Although the sharing of Web navigation experiences can be useful, it is not supported by contemporary browsers. The Web has been constructed along the lines of a spatial metaphor, but with a flaw of not being able to share navigation experiences, that is, group traces, as is possible in a physical space. This paper shows that from the viewpoint of Information Foraging Theory, sharing Web navigation experiences among group members can increase their information foraging performance. To verify this, a simple prototype, the Group Crumb Prototype (GCP), has been designed. The GCP visualizes group Web traces by altering the appearance of links on a Web page according to their Group Crumb Scents, which are calculated from the recentness and times of group navigations to corresponding links.

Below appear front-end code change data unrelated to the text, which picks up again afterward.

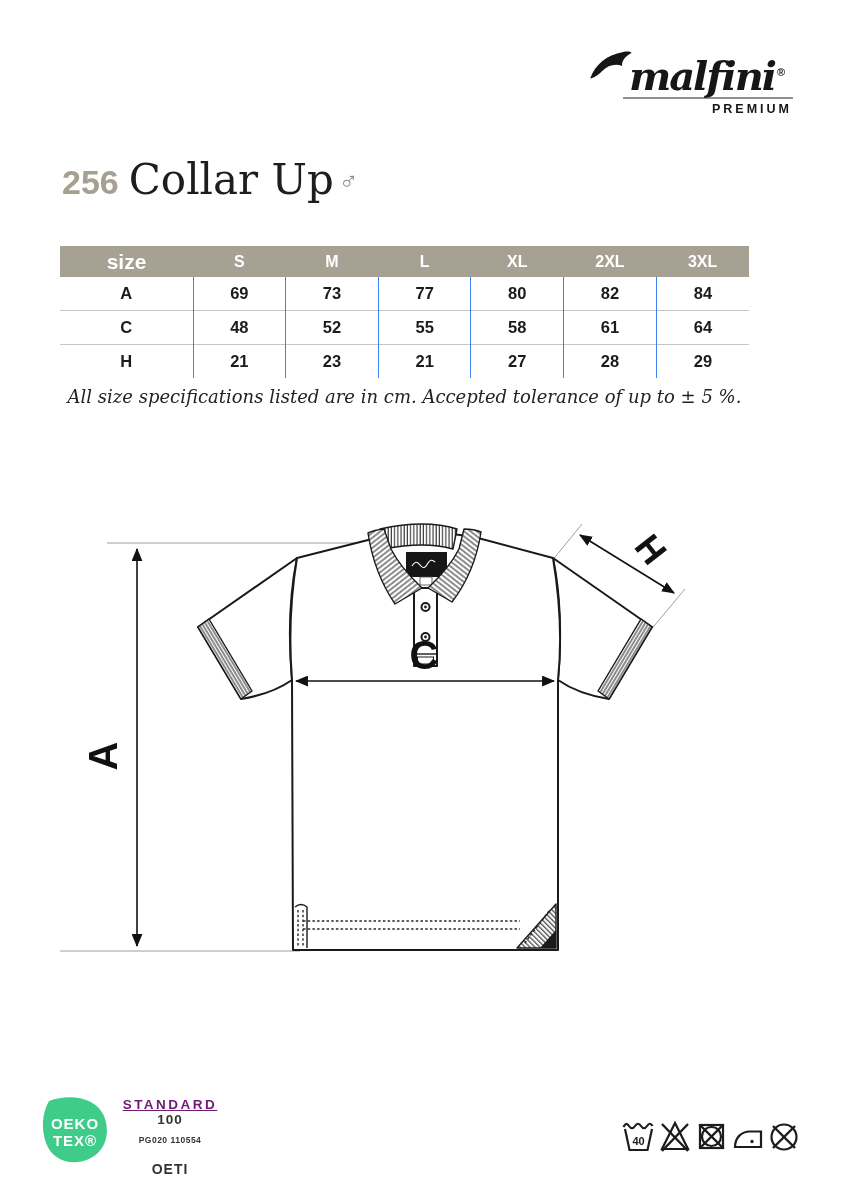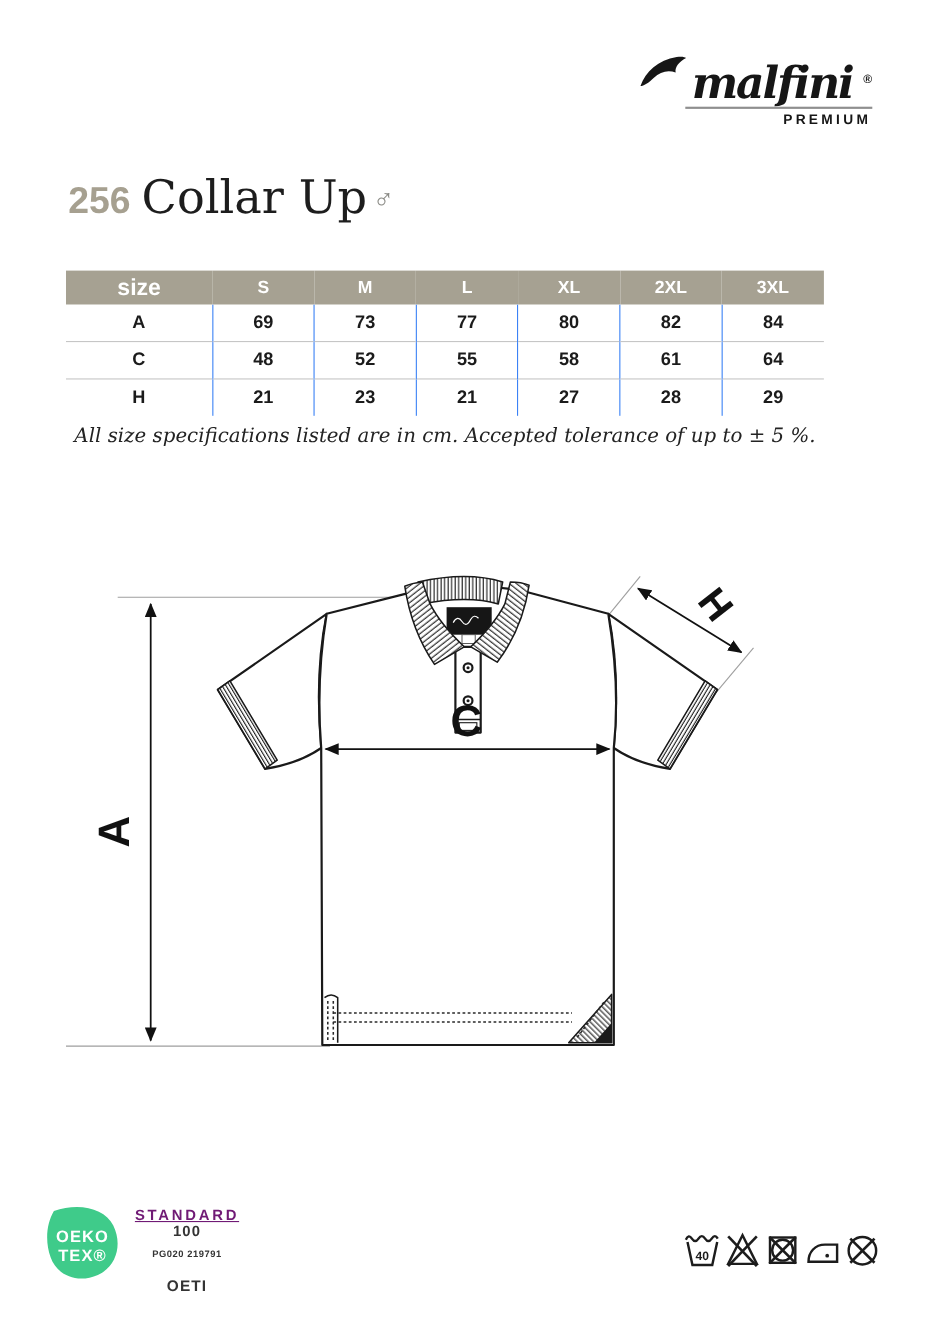--- a/index.html
+++ b/index.html
@@ -1,21 +1,21 @@
 <!DOCTYPE html>
 <html><head>
 <meta charset="utf-8">
 <style>
   html,body{margin:0;padding:0;background:#fff;}
   .page{position:relative;width:849px;height:1200px;background:#fff;overflow:hidden;
         font-family:"Liberation Sans",sans-serif;color:#1b1b1b;}
 
   
   .brand{position:absolute;top:50px;right:56px;width:214px;}
-  .brand-script-row{display:flex;align-items:flex-end;justify-content:space-between;}
+  .brand-script-row{display:flex;align-items:flex-end;justify-content:center;}
   .bird{margin-right:-4px;margin-bottom:14px;}
   .brand-script{font-family:"DejaVu Serif",serif;font-style:italic;font-weight:700;
                 font-size:40px;line-height:1;letter-spacing:-2px;color:#161616;}
   .brand-reg{font-size:11px;font-weight:700;color:#161616;margin:0 0 18px 2px;}
   .brand-rule{height:2px;background:#8f8f8f;margin:1px 0 3px 44px;}
   .brand-sub{text-align:right;font-weight:700;font-size:12.5px;letter-spacing:3px;color:#161616;padding-right:1px;}
 
   
   .title-row{position:absolute;left:62px;top:155px;display:flex;align-items:baseline;}
   .title-code{font-weight:700;font-size:34px;color:#a6a090;margin-right:10px;}
@@ -216,21 +216,21 @@
 
   <div class="oeko">
     <svg width="74" height="76" viewBox="0 0 74 76">
       <path d="M11,9 C33,1 57,6 65,22 C73,38 69,59 51,67 C33,75 14,68 8,51 C3,37 4,21 11,9 Z" fill="#3fcb8a"></path>
       <text class="oeko-badge-text" x="37" y="37">OEKO</text>
       <text class="oeko-badge-text" x="37" y="54">TEX®</text>
     </svg>
     <div class="oeko-texts">
       <div class="oeko-std">STANDARD</div>
       <div class="oeko-100">100</div>
-      <div class="oeko-code">PG020 219791</div>
+      <div class="oeko-code">PG020 110554</div>
       <div class="oeko-oeti">OETI</div>
     </div>
   </div>
 
   <div class="care">
     <svg width="180" height="40" viewBox="0 0 180 40">
       <g>
         <path class="sym" d="M1.5,9 Q4,3.5 7,8 Q10,12.5 13,8 Q16,3.5 19,8 Q22,12.5 25,8 Q28,3.5 30.5,8"></path>
         <path class="sym" d="M3,11 L7.5,32 L25.5,32 L30,11"></path>
         <text x="16.5" y="27">40</text>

A longitudinal user study has been conducted to compare user performance and experience when surfing the Web with and without the aid of the GCP. Results show that making group navigation traces available on Web pages to group members increases their Web information foraging performance, promotes group collaboration, and enhances their Web browsing user experience as well.


Collection Active Group Awareness Group Visitation Bread Crumb Group Navigation 
These keywords were added by machine and not by the authors. This process is experimental and the keywords may be updated as the learning algorithm improves.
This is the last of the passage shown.